Our Data Services team initiated the process of structuring and reclassifying the information stored in two distinct sources. This allowed us to extract essential data from each study and organize it according to the defined standards. To enhance efficiency, we enlisted a specialized automation team from Arbusta, which significantly improved delivery times and data quality. As a result, we successfully normalized a total of 5 terabytes of information stored in over 7,000 folders. Currently, this integrated database serves as the foundation for a prototype artificial intelligence model capable of identifying areas of risk and prioritizing studies that require urgent medical review.
We streamlined the decision-making process for doctors, providing quick and secure access to files in a single source of information.
We cleaned, classified, and normalized over 7,000 folders and 5 TB of information that were dispersed across two distinct software systems.
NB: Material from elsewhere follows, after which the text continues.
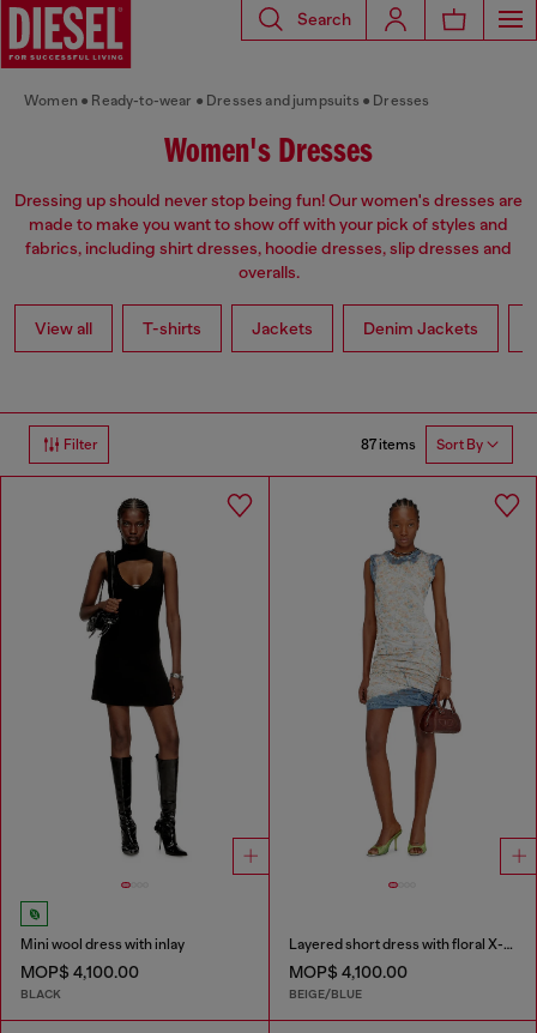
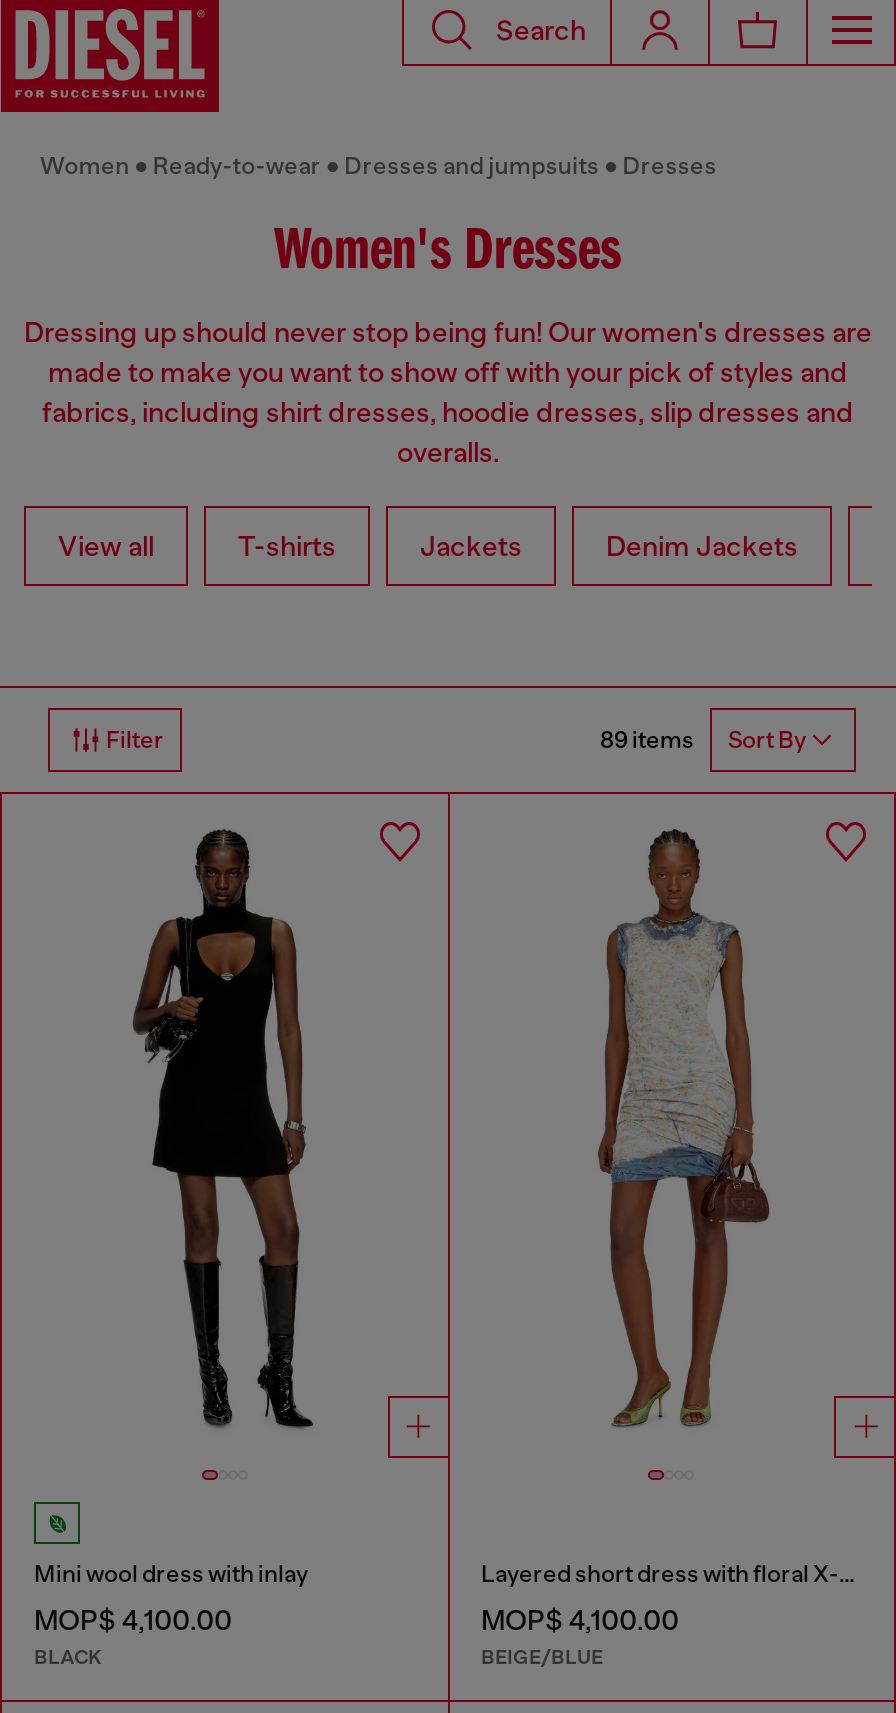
[361,436,483,453] 87 items Sort By -> [600,726,806,755] 89 items Sort By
This entailed efficient renaming and movement of files, as well as automated spreadsheet completion.
Through the implementation of automation, we went from normalizing 300 studies per week to 700 studies per week.
We integrated more than 200,000 breast studies on the Mamotest server, which facilitated access to timely diagnoses and treatments.
We fueled Mamotest's artificial intelligence model, which identifies risk areas and studies that require urgent review.